Nello sconcerto dei primi secondi si scava un tunnel un sospetto che non si fa in tempo a manifestare.
“I favori bisogna ricambiarli. È la legge della campagna.”
È il silenzio raggelato che segue una sentenza ingiusta quello che ci avvolge, una tristezza autentica da stazione. Poi il vento che insiste sulla plastica si porta via tutto e Tamara quasi consola noi e i figli: “Li iscrivo a settembre nella scuola giusta” dice tenace come la luna che sta spuntando e che domani, infatti, crescerà fino a diventare piena.

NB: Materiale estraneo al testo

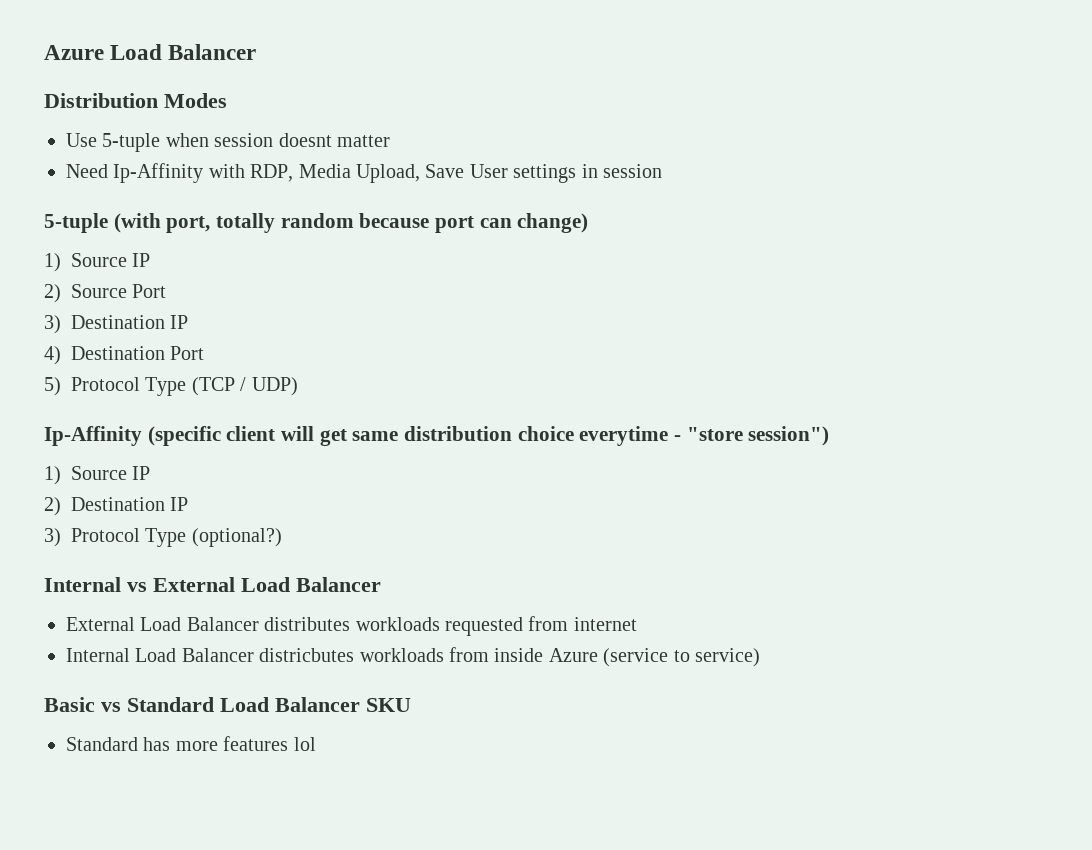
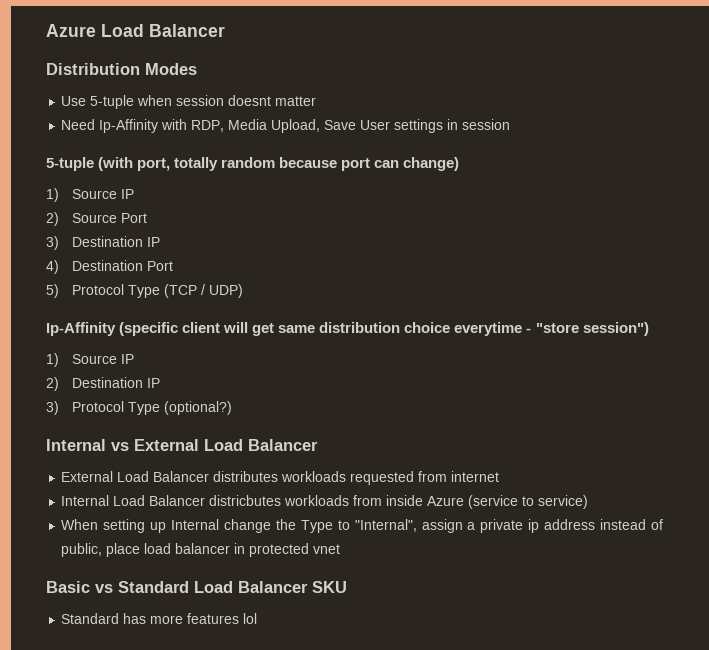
(760, 657) none -> [61,519,664,533] [61,543,341,557] // When setting up Internal change the Type to "Internal", assign a private ip address instead of public, place load balancer in protected vnet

E mentre lasciamo i giocattoli e le notizie e mentre il caffè bollente preparato da Tamara eccita mucose e ricettori e nervi, ma non riscalda ci ripetiamo tornando in macchina: “la legge della campagna” e non sappiamo dire altro mentre in noi, in un punto impreciso tra lo stomaco e il cuore, qualcosa si è spezzato e fa male.

mercoledì 10 giugno 2015

La buona scuola

Abbassi, Buduru, El Barbir, Nacir, Taouil….
Non c’è alcun appello il giovedì pomeriggio a Marina di Acate, ma se l’insegnante lo chiamasse, suonerebbe più o meno così. Da circa quattro mesi, una volta a settimana, il Presidio mette a disposizione i proprio locali per una attività di alfabetizzazione alla lingua italiana proposta da una cooperativa locale. Ogni giovedì Veronica, che insegna italiano e parla arabo, aspetta i suoi 20 alunni maghrebini che tornano dalle serre e si siedono sulle sedie in plastica dura, intorno a due tavoli rotondi, per imparare la formazione del plurale, la coniugazione dei verbi, il manuale di conversazione per il bar o  per gli uffici comunali.
Sono lezioni che non mettono in palio la diaria di un corso di formazione, né i punti sul permesso di soggiorno e nemmeno un titolo di studio. I 20 alunni vengono perché vogliono imparare meglio la lingua italiana, tutt’al più per avere un diversivo nel mezzo della settimana lavorativa. Arrivano dopo il lavoro e dopo la doccia, vestiti come per un colloquio di lavoro, si portano la mano all’altezza del petto dopo avere stretto la tua, prendono dall’ultimo cassetto i quadernoni e infine si siedono, in un silenzio disciplinato, ad ascoltare l’insegnante per un paio d’ore. Trascorse le quali si attardano in capannelli per scambiare due chiacchiere, chiedere se si possono avere notizie per i permessi di soggiorno già in scadenza e non ancora consegnati, per dirci che quest’anno per il ramadan che coincide col solstizio sarà dura.
Ecco, sarebbe forte la tentazione di arruolare questi 20 alunni maghrebini nell’esercito della buona immigrazione e utilizzarli, come pallottole di mitragliatrice, nella ferocia delle contrapposizioni con cui si mantiene viva l’Italia di oggi, razzismo contro buonismo, povero contro povero, Salvini e papa Francesco.
Però io so, l’ho imparato a scuola, nello stesso giorno in cui spiegavano il gerundio, che quei 20 studenti rappresentano solo loro stessi, sono l’evidenza del loro percorso di vita individuale, perché individuali sono colpe e meriti e ciascuno di noi rappresenta se stesso e altro non è che una minuscola lettera nell'alfabeto della realtà.
Eppure, nella loro segregazione che hanno trasformato in separatezza dal contesto nazionale (un processo inconsapevole, ma di una efficacia incandescente), questi alunni che pronunciano le sillabe alla francese, che alzano la mano e aspettano il loro turno per parlare, che imparano avendo di fronte un Cuore di Gesù e una professoressa donna, un insegnamento ce lo forniscono.  Se la mafia, come diceva uno scrittore non molto lontano da questi luoghi, sarà vinta da un esercito di maestri elementari, forse l’odio alimentato da personaggi da due soldi, da posizioni che non cercano conciliazione, dall'inazione di governi, sarà vinto da un esercito di studenti elementari, anche se si chiamano , tra gli altri, Abbassi, Buduru, El Barbir, Nacir, Taouil.